Though the endearing “Where is the Friend’s Home? ” was his first film to make waves abroad, amassing several prizes at the 1989 Locarno Festival in Switzerland, it was “Close-Up” that actually shot Kiarostami into international recognition. The follow-up to “Where is the Friend’s Home?
” was supposed to be a project called “Pocket Money”, that had pre-production already underway when Kiarostami read an odd piece of news that caught his attention and then decided to postpone the project, coming up with a different idea based on that article. In it, a story was told of a man caught by the police called Hossain Sabzian, which had been accused of fraud, after deceiving a family belonging to a Turkish speaking minority in Iran, by posing as famous director Mohsen Makhmalbaf, allegedly with the intention to rob them, supposedly borrowing money at some point and taking advantage of them by pretending to plan the shooting of a film at their house, going as far as even directing rehearsals on it. “Close-Up” then follows the trial of Sabzian and makes use of re-enactments of key moments with Sabzian himself and the defrauded Ahankhah family members, a much unusual, indeed unique approach, that engrossingly keeps the spectator intrigued and fundamentally guessing the credibility of both the visual and audio aspects of the film.

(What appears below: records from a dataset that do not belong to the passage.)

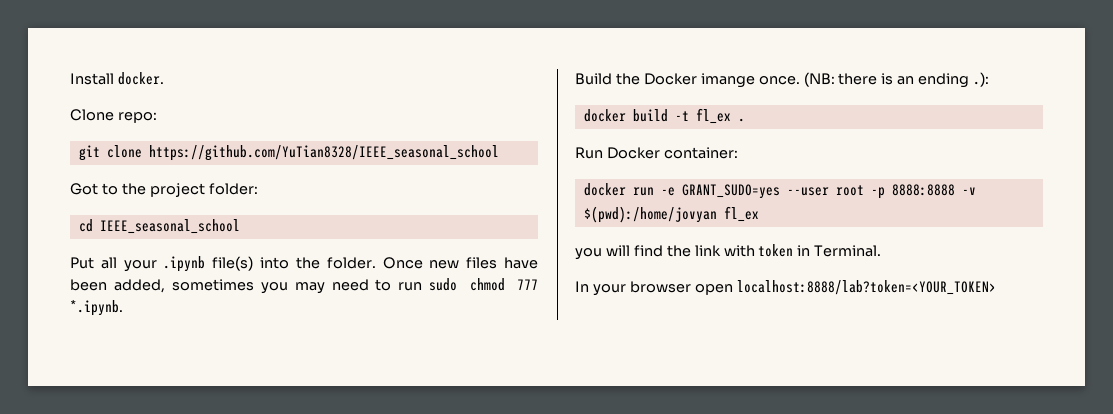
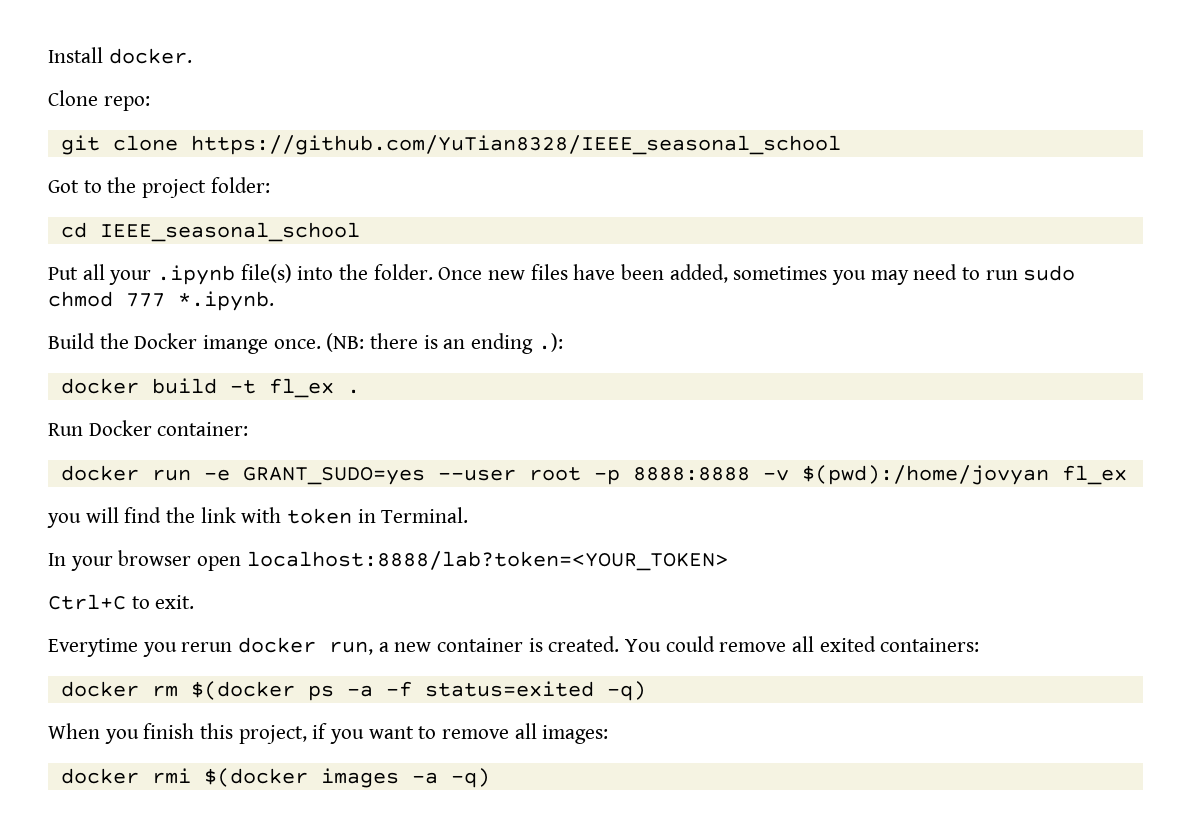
(996, 287) none -> [48,594,195,610] [48,636,980,657] [60,681,646,701] [48,723,609,744] [60,768,490,788] // Ctrl+C to exit. // Everytime you rerun docker run, a new container is created. You could remove all exited containers: // docker rm $(docker ps -a -f status=exited -q) // When you finish this project, if you want to remove all images: // docker rmi $(docker images -a -q)

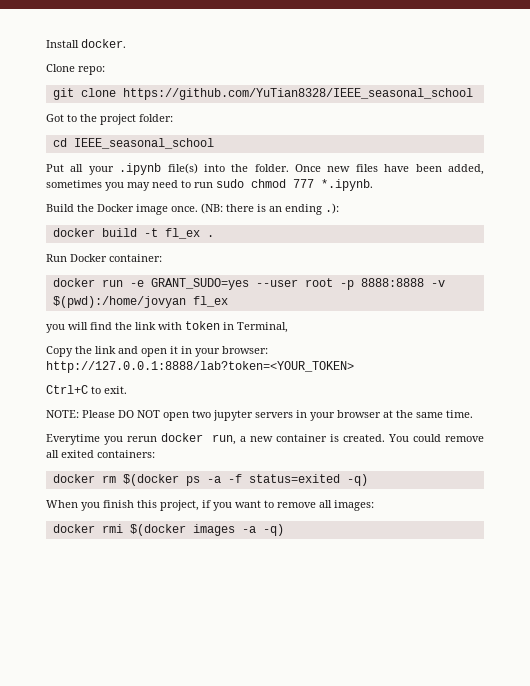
[203,335,269,354] imange -> [136,204,168,215] image
[381,507,469,523] [48,550,728,571] [48,594,195,610] Terminal. // In your browser open localhost:8888/lab?token=<YOUR_TOKEN> // Ctrl+C to exit. -> [237,322,288,333] [46,346,268,357] [46,361,354,373] [46,385,127,394] [46,410,473,421] Terminal, // Copy the link and open it in your browser: http://127.0.0.1:8888/lab?token=<YOUR_TOKEN> // Ctrl+C to exit. // NOTE: Please DO NOT open two jupyter servers in your browser at the same time.

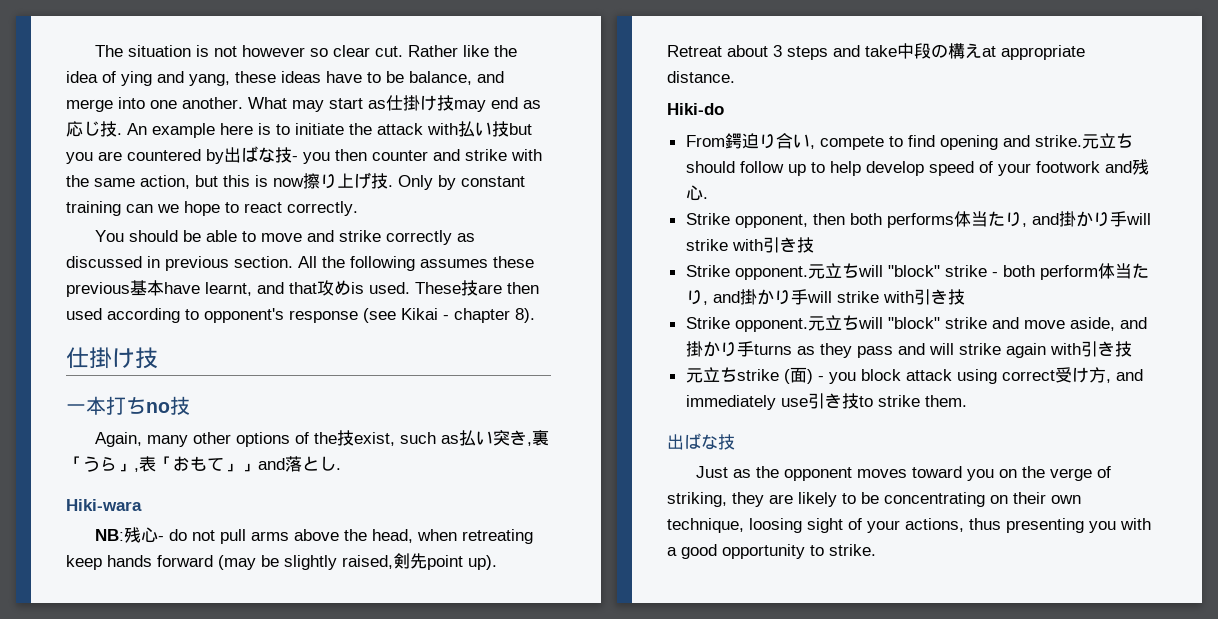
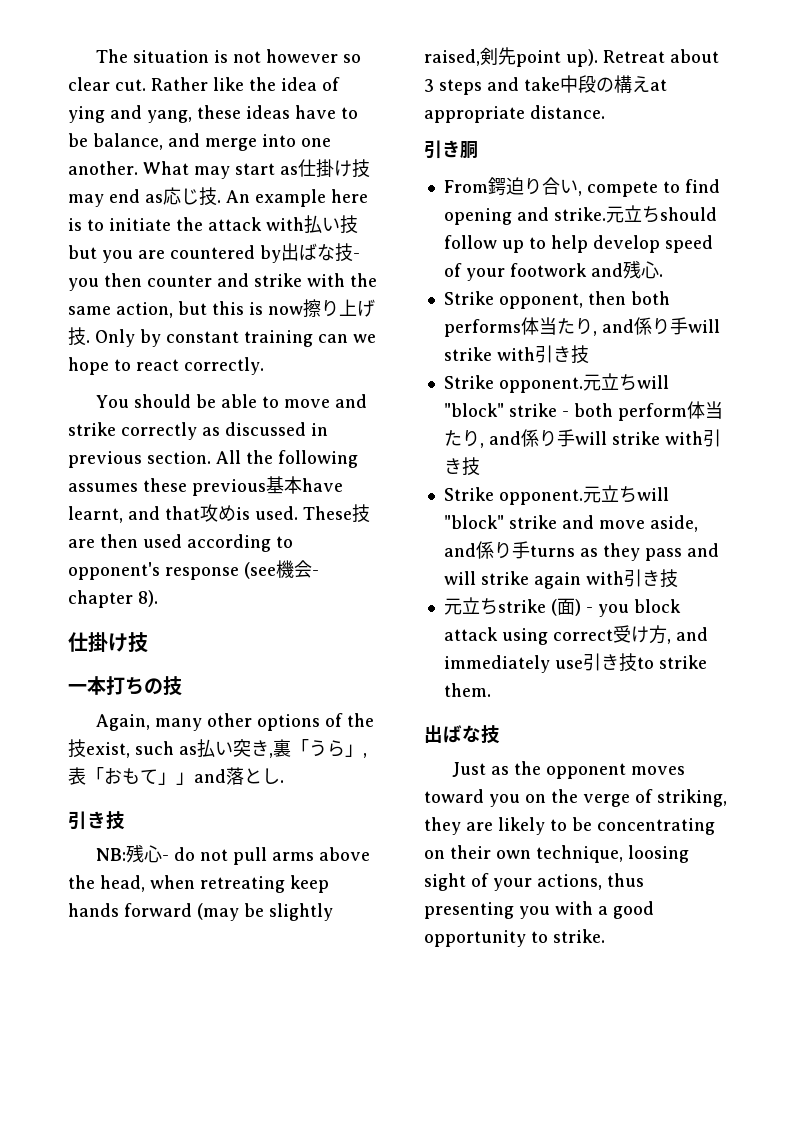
[401,308,438,320] Kikai -> [276,560,312,578] 機会
[146,402,170,413] no -> [144,678,163,695] の
[66,499,142,511] Hiki-wara -> [68,811,125,830] 引き技
[667,103,724,115] Hiki-do -> [424,140,478,159] 引き胴
[1058,211,1093,227] 掛か -> [633,317,652,335] 係
[739,289,774,305] 掛か -> [520,429,539,447] 係
[685,341,720,357] 掛か -> [475,541,494,559] 係

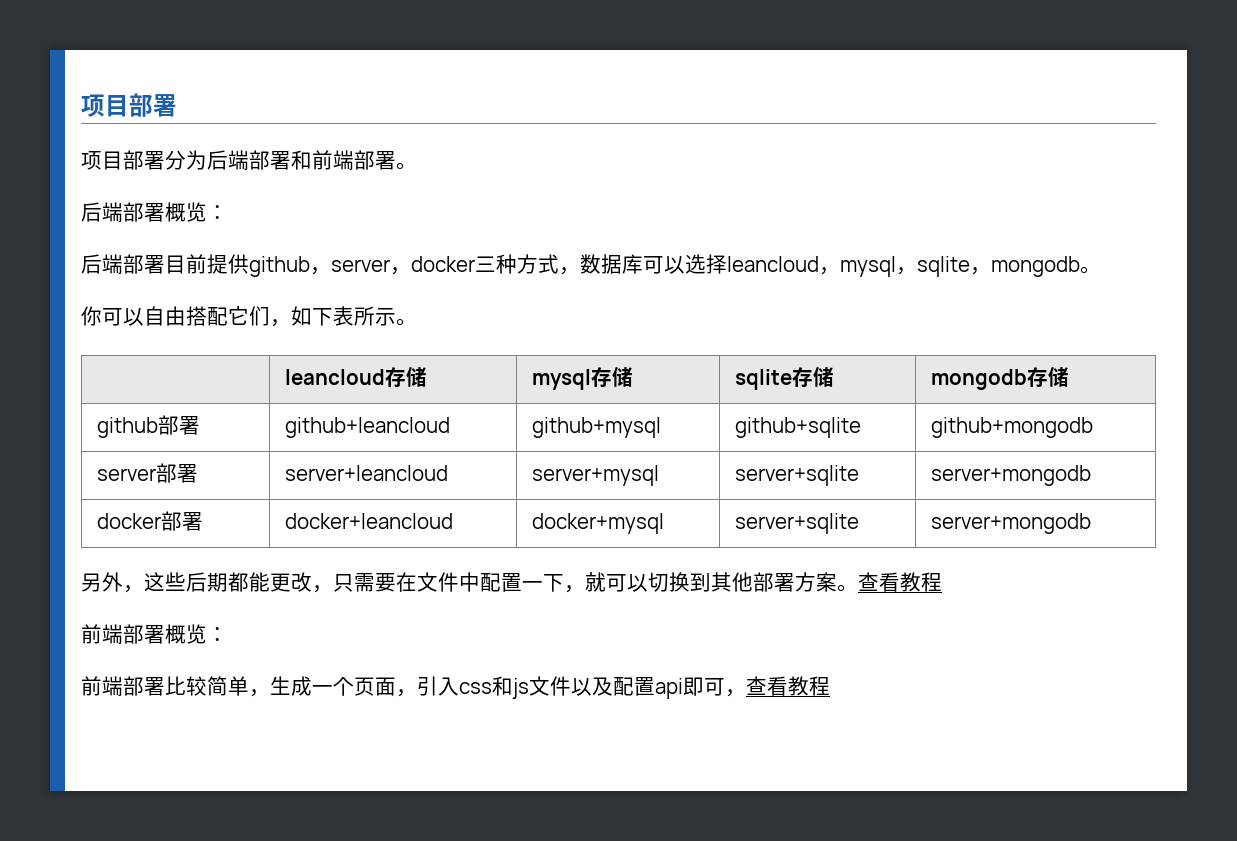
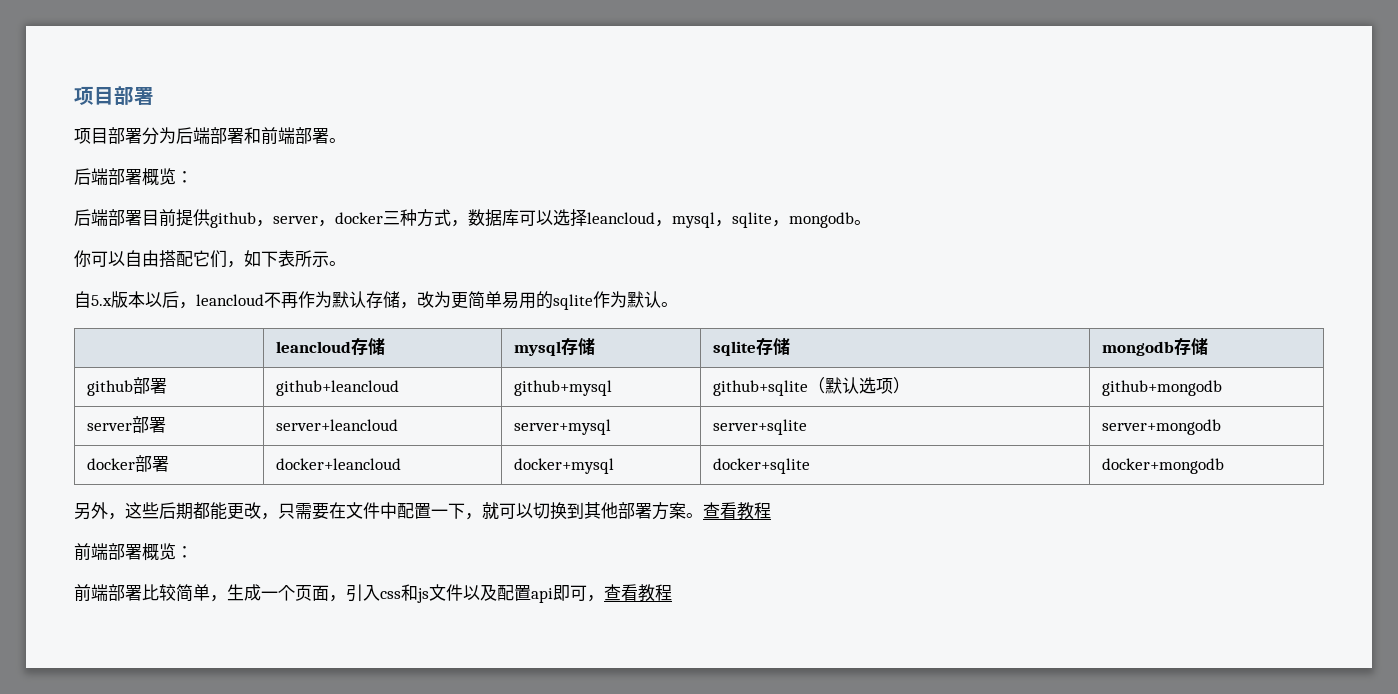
(417, 322) none -> [74,291,678,310] // 自5.x版本以后，leancloud不再作为默认存储，改为更简单易用的sqlite作为默认。
(861, 427) none -> [807,377,910,394] （默认选项）
[734,513,859,534] [930,513,1091,534] server+sqlite | server+mongodb -> [712,458,810,474] [1101,458,1224,474] docker+sqlite | docker+mongodb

One is drawn closer and closer to the film, only to have the authenticity of its framework and presentation being questioned with increasing scepticism. At the same time, purely on a narrative level, things aren’t also exactly as clear-cut as they were implied in the beginning and Sabzian turns out not to be a regular con-man, with Kiarostami probing deeply into his psyche and the possible origins of such peculiar case, exploring potential emotional or societal roots, opening up a line of inquiry to study the then current situation in the country. Effectively, “Close-Up” has all the ingredients of a courtroom drama and documentary feature, but that doesn’t stop Kiarostami from taking an active role, though unexpectedly not by dogmatically taking the side of the accused underdog, but going as far as grilling him in court, at times more incisively even than the judge, for the sake of getting to the bottom of the actual root problem.
Nor does he display the downtrodden in an uncritical, or only positive light, but actually gives room for the charged individual to either condemn or salvage himself on his own, the final verdict being attributed by the audience viewing the film. Initially, Kiarostami first had to share the story with Makhmalbaf, to check if he was willing to get on board, and after his approval, both went to visit Sabzian for a preliminary interview. Only then did they went to the Ahankhah family, but not before having to prove their authentic identity, given their previous trouble with Sabzian, as they demanded to see both men’s credentials.
Unlike Sabzian, who readily agreed with the project, members of the Ahankhah family were initially reluctant with the proposition, for as anyone will guess, the former had all the interest to substantiate and provide a motive for his actions, while the latter were disinclined to participate, as this would expose their naivety and mistake. However Kiarostami, certainly with the help of the real Makhmalbaf, managed to convince everyone to join the project, including the actual judge, that fortunately turned out to be a great fan of cinema and was particularly fond of Makhmalbaf’s films, to the point of achieving the delay of the trial for a better placement within the film’s schedule. “Close-Up” is a little peek into early 90’s Iran, tackling an unusual story in an unusual format, that reflects much of what was happening and what was felt as an Iranian person back then.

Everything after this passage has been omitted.